Om Prakash Gurjar1, Surendra Prasad Mishra, Virendra Bhandari, Pankaj Pathak, Sidharth Pant, Prapti Patel.   

Abstract

PURPOSE: Evaluation of setup accuracy in kV-orthogonal portal imaging (OPI)-based and kV-CBCT-based radiotherapy treatment and to find out the necessity of cone-beam computed tomography (CBCT) compared to OPI.
MATERIALS AND METHODS: A retrospective study was carried out on 30 patients, who received radiotherapy to the Brain, Head and Neck, and Pelvis. In the OPI technique, anterior-posterior and right-lateral portal images were taken by the On Board Imaging (OBI) system and were superimposed on the reference images. Similarly, in the kV-CBCT technique, CBCT was performed by the OBI system and CBCT images were superimposed on the reference CT images. A total of 150 comparison sets of kV-OPI and kV-CBCT images were analyzed and evaluated. Shifts in the Lateral, Longitudinal, and Vertical directions were noted in both techniques. The iso displacement vector (IDV) was calculated for all imaging.
RESULTS: The mean IDV (in cm) are found to be 0.3395 (SD: 0.1477) and 0.3088 (SD: 0.1593) in cases of the brain, 0.4266 (SD: 0.1511) and 0.3666 (SD: 0.1533) in cases of the head and neck, and 1.0339 (SD: 0.5893) and 0.9498 (SD: 0.6047) in cases of the pelvis for the CBCT and OPI techniques, respectively. The P values were 0.3201, 0.0515, and 0.4829 for the brain, head and neck, and pelvic cases, respectively.

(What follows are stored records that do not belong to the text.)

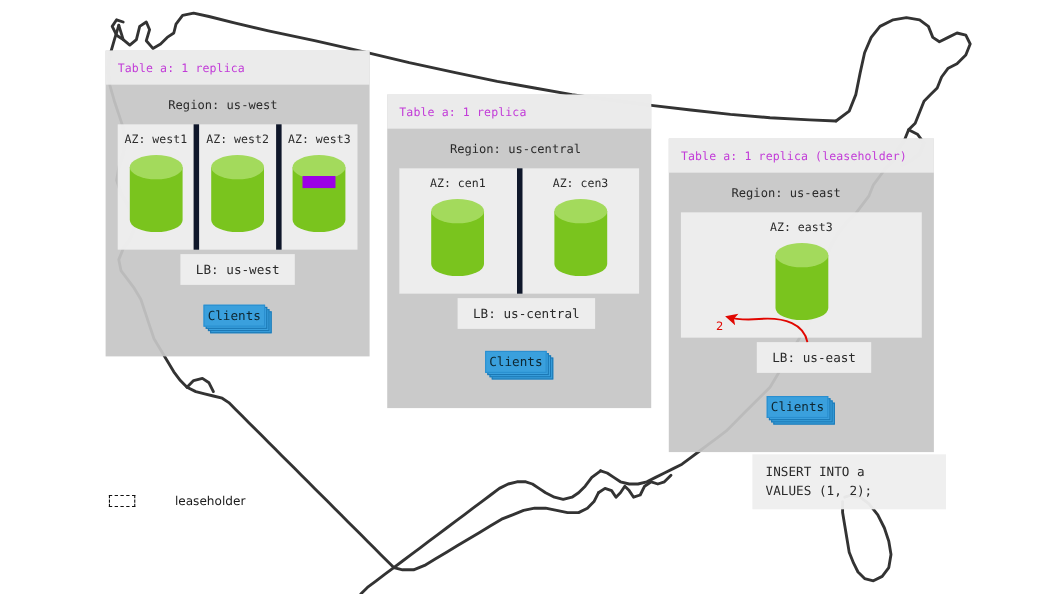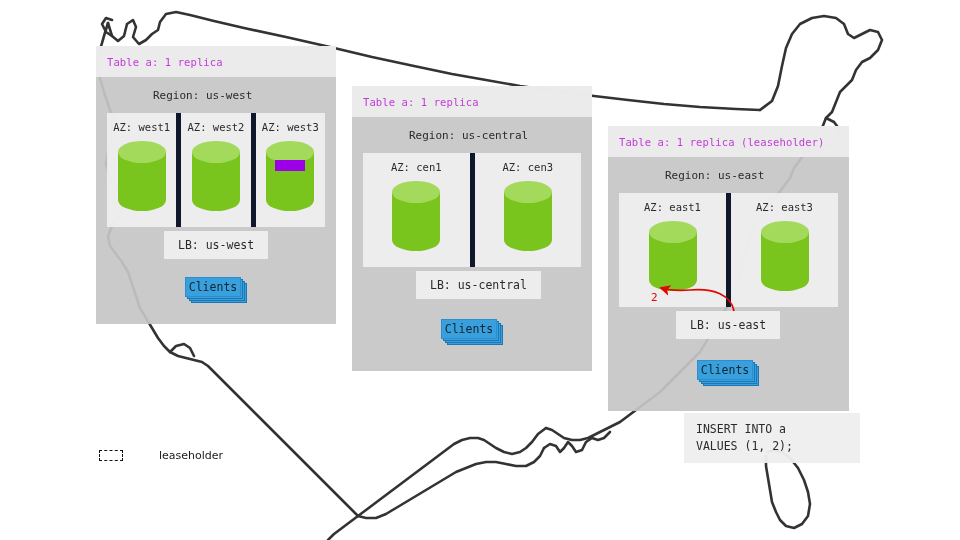--- a/index.html
+++ b/index.html
@@ -277,15 +277,6 @@
       <div class="region-title">Region: us-east</div>
       <div class="az-row" style="height:114px;">
 
-        <div class="az-cell">
-          <div class="az-label">AZ: east1</div>
-          <div class="cyl">
-            <svg width="52" height="72" viewBox="0 0 52 72" xmlns="http://www.w3.org/2000/svg">
-              <path d="M2,12 L2,60 A24,11 0 0 0 50,60 L50,12 Z" fill="#7ac41e"></path>
-              <ellipse cx="26" cy="12" rx="24" ry="11" fill="#a3da5c"></ellipse>
-            </svg>
-          </div>
-        </div>
 
 
         <div class="az-cell">

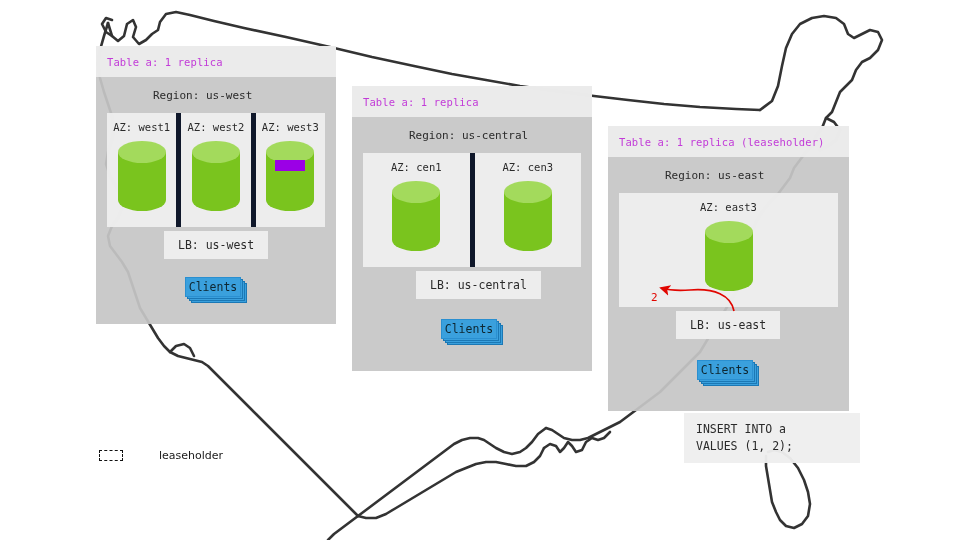--- a/index.html
+++ b/index.html
@@ -292,7 +292,7 @@
       </div>
     </div>
 
-    <div class="lb-box" style="left:68px;top:185px;">LB: us-east</div>
+    <div class="lb-box" style="left:80px;top:185px;">LB: us-east</div>
 
     <div class="clients-wrap" style="left:89px;top:234px;width:64px;height:26px;">
       <div class="clients-sheet" style="left:6px;top:6px;width:56px;height:20px;"></div>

CONCLUSIONS: There is statistically no significant difference between both the imaging techniques. As the dose delivered by the CBCT technique is higher than that by the OPI technique, from the socioeconomical and radiation safety point of view, the OPI technique is possibly better than the CBCT technique. Hence, it can be concluded that CBCT is not a mandatory technique compared to the OPI technique in routine brain, head and neck, and pelvic cases, except in those cases where better information about interfraction movements of soft tissue is necessarily required for positioning of the target, as is the case in prostate carcinoma.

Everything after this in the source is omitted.